◆ HOW TO COMPLETE THIS TASK: Pull every line of the entries that has the word "years".

- - - - - - -

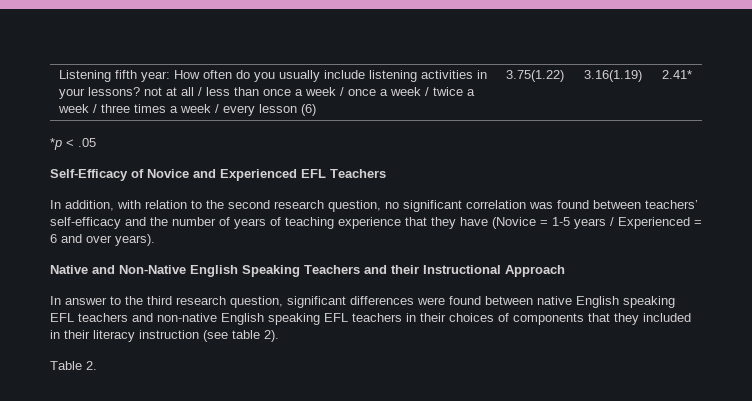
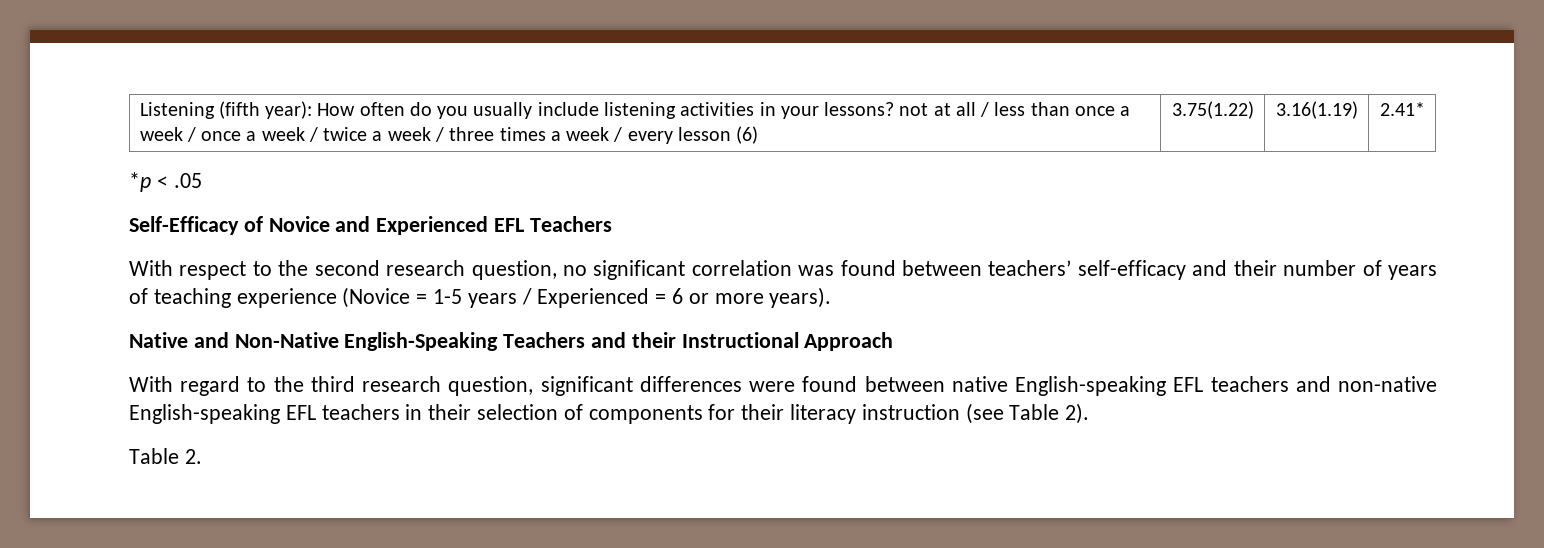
- Listening fifth year: How often do you usually include listening activities in your lessons? not at all / less than once a week / once a week / twice a week / three times a week / every lesson (6)
+ Listening (fifth year): How often do you usually include listening activities in your lessons? not at all / less than once a week / once a week / twice a week / three times a week / every lesson (6)
- In addition, with relation to the second research question, no significant correlation was found between teachers’ self-efficacy and the number of years of teaching experience that they have (Novice = 1-5 years / Experienced = 6 and over years).
+ With respect to the second research question, no significant correlation was found between teachers’ self-efficacy and their number of years of teaching experience (Novice = 1-5 years / Experienced = 6 or more years).
- Native and Non-Native English Speaking Teachers and their Instructional Approach
+ Native and Non-Native English-Speaking Teachers and their Instructional Approach
- In answer to the third research question, significant differences were found between native English speaking EFL teachers and non-native English speaking EFL teachers in their choices of components that they included in their literacy instruction (see table 2).
+ With regard to the third research question, significant differences were found between native English-speaking EFL teachers and non-native English-speaking EFL teachers in their selection of components for their literacy instruction (see Table 2).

- - - - - - -

◆ COMPLETED TASK:
- In addition, with relation to the second research question, no significant correlation was found between teachers’ self-efficacy and the number of years of teaching experience that they have (Novice = 1-5 years / Experienced = 6 and over years).
+ With respect to the second research question, no significant correlation was found between teachers’ self-efficacy and their number of years of teaching experience (Novice = 1-5 years / Experienced = 6 or more years).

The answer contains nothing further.